When they die, we will pull off the bloody sheets,
and replace them with fresh, clean ones, and turn
them back neatly, waiting for the next agonizing man.
We have many beds, and many fresh, clean sheets, and
so we are always ready for these old, hairy men, who
are standing between us and the Germans.
They seem very weak and frail and
thin. How can they do it, these old men?
Last summer the young boys did it. Now it is the
turn of these old men.
There are three dying in the ward
today. It will be better when they die.
The German shells have made them ludicrous, repulsive.
We see them in this awful interval, between life and
death. This interval when they are gross, absurd,
fantastic. Life is clean and death is clean, but
this interval between the two is gross, absurd, fantastic.
Over there, down at the end, is Rollin.
He came in three days ago. A piece of shell penetrated
his right eyelid, a little wound so small that it
was not worth a dressing. Yet that little piece
of obus lodged somewhere inside his skull,
above his left ear, so the radiographist says, and
he’s paralyzed. Paralyzed all down the other
side, and one supine hand flops about, and one supine
leg flops about, in jerks. One bleary eye stays
open, and the other eyelid stays shut, over the other
bleary eye. Meningitis has set in and it won’t
be long now, before we’ll have another empty
bed. Yellow foam flows down his nose, thick yellow
foam, bubbles of it, bursting, bubbling yellow foam.
It humps up under his nose, up and up, in bubbles,
and the bubbles burst and run in turgid streams down
upon his shaggy beard. On the wall, above his
bed, hang his medals. They are hung up, high
up, so he can see them. He can’t see them
today, because now he is unconscious, but yesterday
and the day before, before he got as bad as this,
he could see them and it made him cry. He knew
he had been decorated in extremis, because he
was going to die, and he did not want to die.
So he sobbed and sobbed all the while the General
decorated him, and protested that he did not want to
die. He’d saved three men from death, earning
those medals, and at the time he never thought of
death himself. Yet in the ward he sobbed and
sobbed, and protested that he did not want to die.
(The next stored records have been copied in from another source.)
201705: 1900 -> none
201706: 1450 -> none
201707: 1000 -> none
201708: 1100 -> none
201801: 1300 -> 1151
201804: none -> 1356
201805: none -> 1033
Back of those red screens is Henri.
He is a priest, mobilized as infirmier.
A good one too, and very tender and gentle with the
patients. He comes from the ward next door, Salle
II., and is giving extreme unction to the man in that
bed, back of the red screens. Peek through the
screens and you can see Henri, in his shirt sleeves,
with a little, crumpled, purple stole around his neck.
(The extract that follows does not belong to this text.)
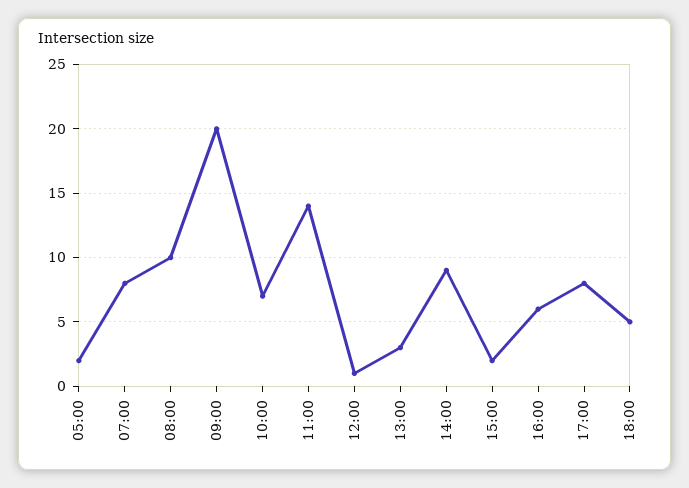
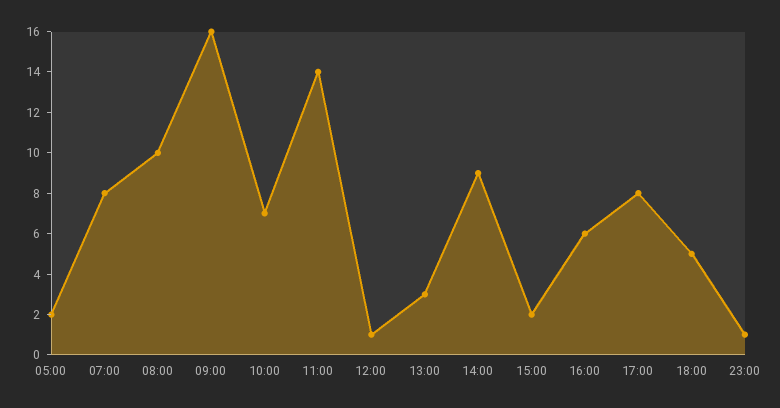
09:00: 20 -> 16
23:00: none -> 1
No, the patient has never regained consciousness since
he’s been here, but Henri says it’s all
right. He may be a Catholic. Better to take
chances. It can’t hurt him, anyway, if
he isn’t. I am glad Henri is back of those
red screens. A few minutes ago he came down the
ward, in search of absorbent cotton for the Holy Oils,
and then he got so interested watching the doctors
doing dressings, stayed so long watching them, that
I thought he would not get back again, behind the
screens, in time.
See that man in the bed next?
He’s dying too. They trepanned him when
he came. He can’t speak, but we got his
name and regiment from the medal on his wrist.
He wants to write. Isn’t it funny!
He has a block of paper and a pencil, and all day
long he writes, writes, on the paper. Always
and always, over and over again, he writes on the paper,
and he gives the paper to everyone who passes.
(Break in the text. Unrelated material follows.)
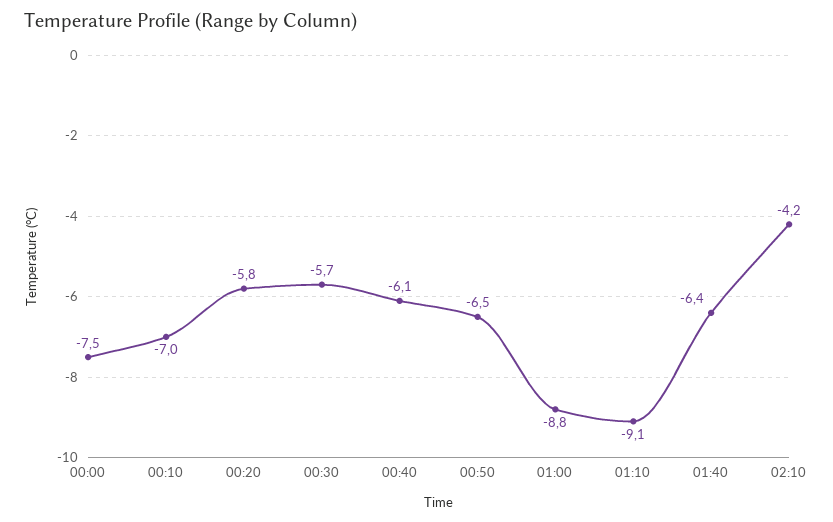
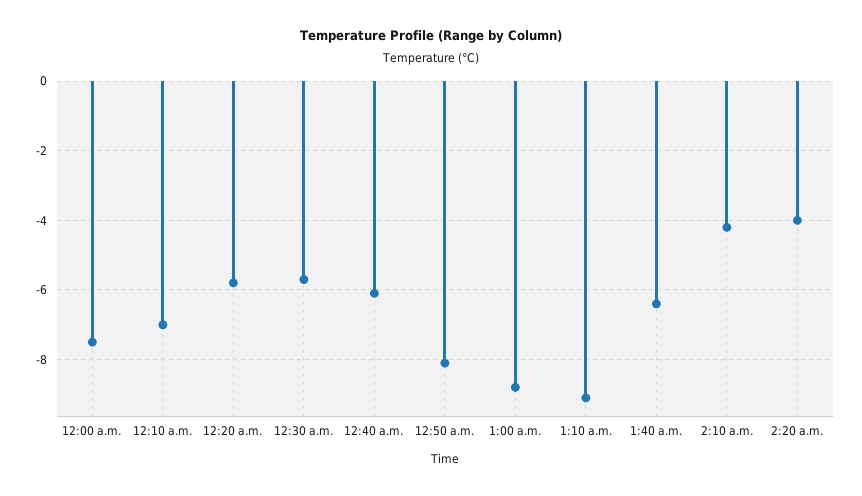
00:50: -6.5 -> -8
2:20 a.m.: none -> -4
He’s got something on his mind that he wants
to get across, before he dies. But no one can
understand him. No one can read what he has written it
is just scrawls, scribbles, unintelligible. Day
and night, for he never sleeps, he writes on that
block of paper, and tears off the sheets and gives
them to everyone who passes. And no one can understand,
for it is just illegible, unintelligible scribbles.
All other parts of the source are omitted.